The model described in this card: TAO Sparse4D is an advanced three-dimensional (3D) multi-camera detection and tracking network. It generates precise 3D bounding boxes and tracking IDs for a diverse set of objects across multiple camera views. The provided model is pre-trained on the Multi-Target Multi-Camera (MTMC) Tracking 2025 subset from the Nvidia PhysicalAI-SmartSpaces dataset also utilized for the 2025 AI City Challenge.

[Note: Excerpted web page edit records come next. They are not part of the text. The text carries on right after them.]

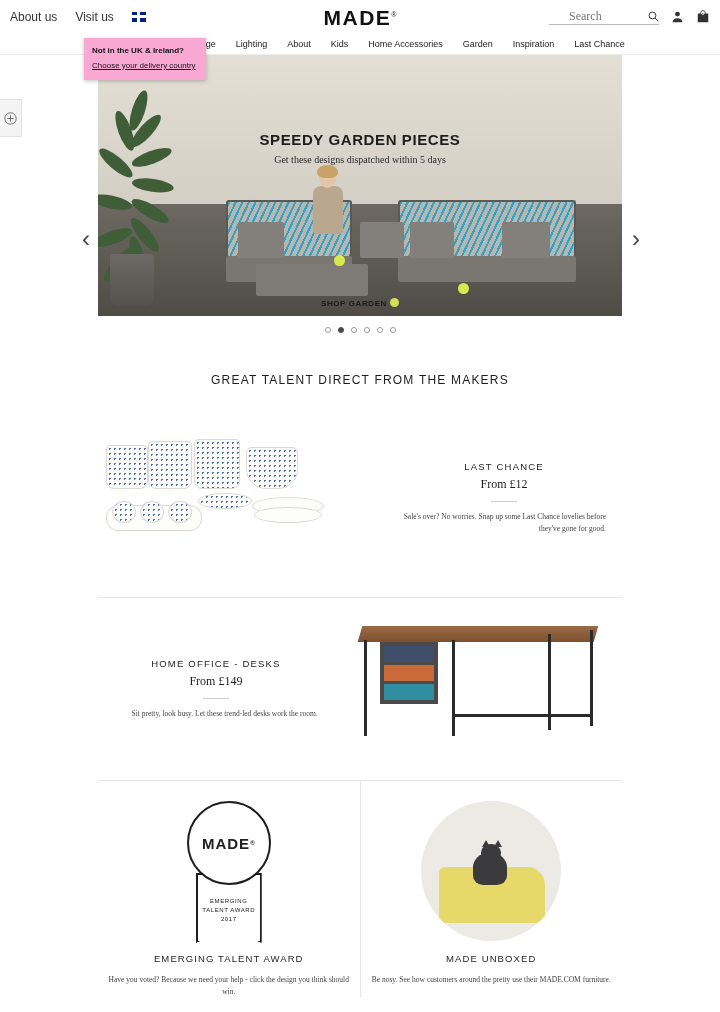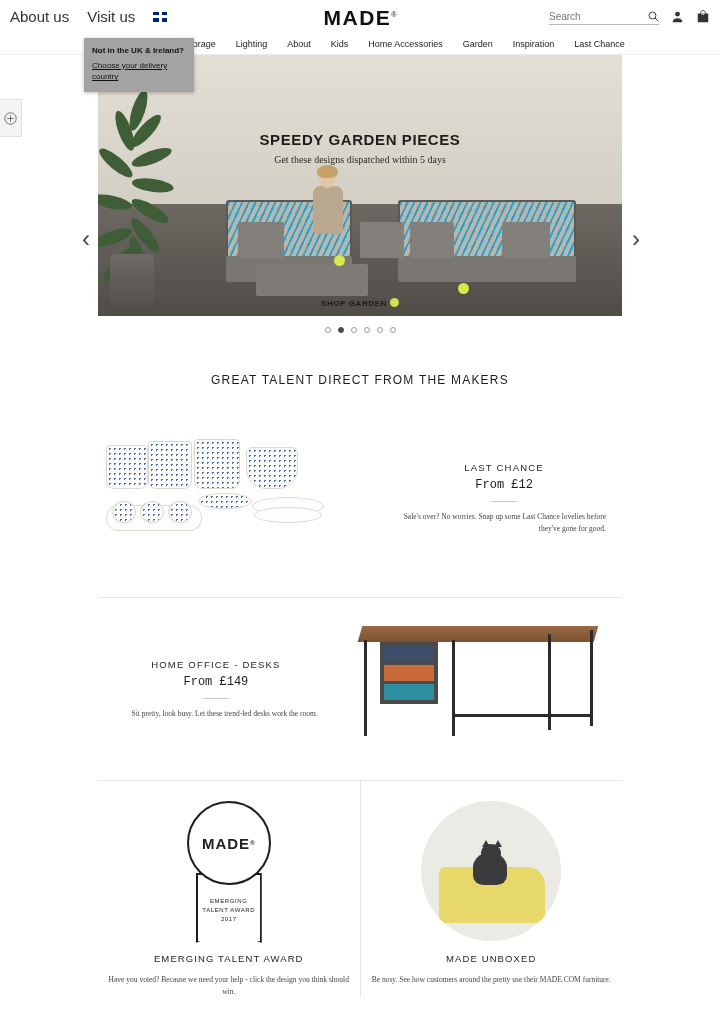--- a/index.html
+++ b/index.html
@@ -25,7 +25,7 @@
     display: flex;
     align-items: center;
     gap: 18px;
-    font-size: 15px;
+    font-size: 12px;
     color: #333;
   }
   .topbar-left a { color: #333; text-decoration: none; }

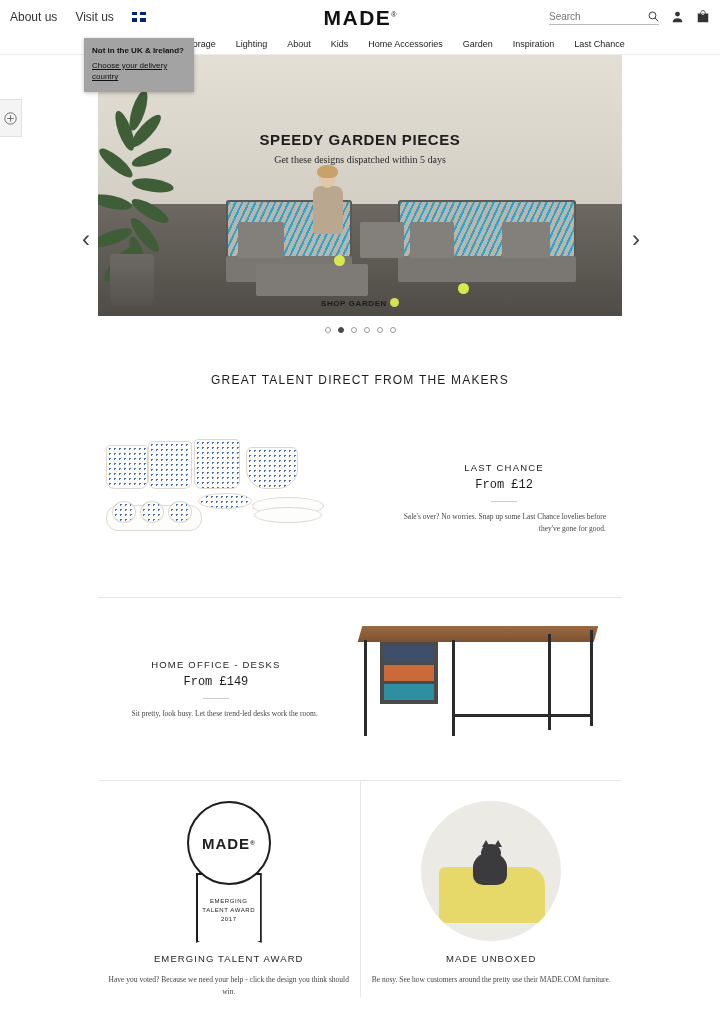--- a/index.html
+++ b/index.html
@@ -93,10 +93,11 @@
     border: 0;
     outline: 0;
     width: 100%;
-    font-size: 10px;
+    font-size: 12px;
     color: #666;
     background: transparent;
-    font-family: Liberation Sans, sans-serif;
+    font-family: Liberation Serif, serif;
+    margin-left: 20px;
   }
   .icon-btn { cursor: pointer; line-height: 0; }
   .cart-badge {

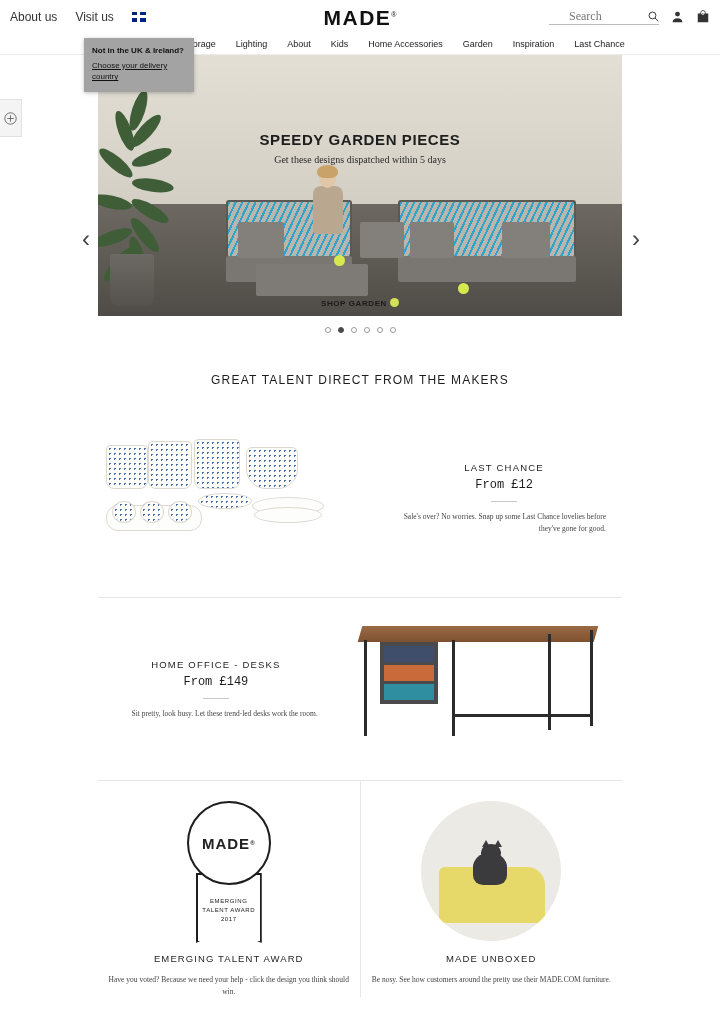--- a/index.html
+++ b/index.html
@@ -130,8 +130,8 @@
     position: absolute;
     left: 84px;
     top: 38px;
-    width: 110px;
-    background: #a3a3a3;
+    width: 122px;
+    background: #f9a8d4;
     box-shadow: 0 1px 4px rgba(0,0,0,0.25);
     padding: 7px 8px 9px 8px;
     z-index: 40;

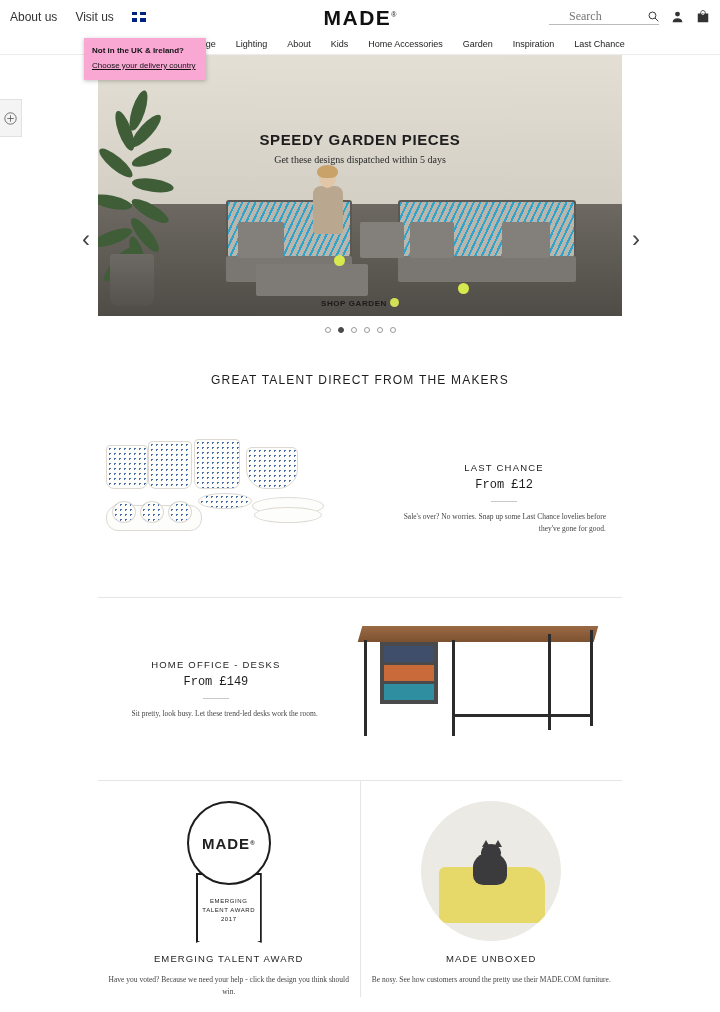--- a/index.html
+++ b/index.html
@@ -378,7 +378,7 @@
     color: #1d1d1d;
   }
   .promo-price {
-    font-family: Liberation Mono, monospace;
+    font-family: Liberation Serif, serif;
     font-size: 12px;
     margin-top: 5px;
     color: #1d1d1d;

The model in this card was trained & evaluated on the following moving object classes: Person
, Fourier_GR1_T2_Humanoid
, Agility_Digit_Humanoid
& Nova_Carter
.
This model is ready for commerical use.
License to use these models is covered by the NVIDIA Community Model License. By downloading the model, you accept the terms and conditions of these licenses.
Global
TAO Sparse4D is designed for 3D multi-camera object detection and tracking in indoor environments like warehouses and logistics facilities. The model detects & tracks objects across multiple camera views for applications including warehouse automation, safety and workflow optimization in industrial settings, providing spatial understanding of a scene.
NGC - 06/13/2025
Architecture Type: Convolution Neural Network (CNN) based backbone with Transformer based decoder layers.
Network Architecture: ResNet101 backbone with Transformer based decoder layers.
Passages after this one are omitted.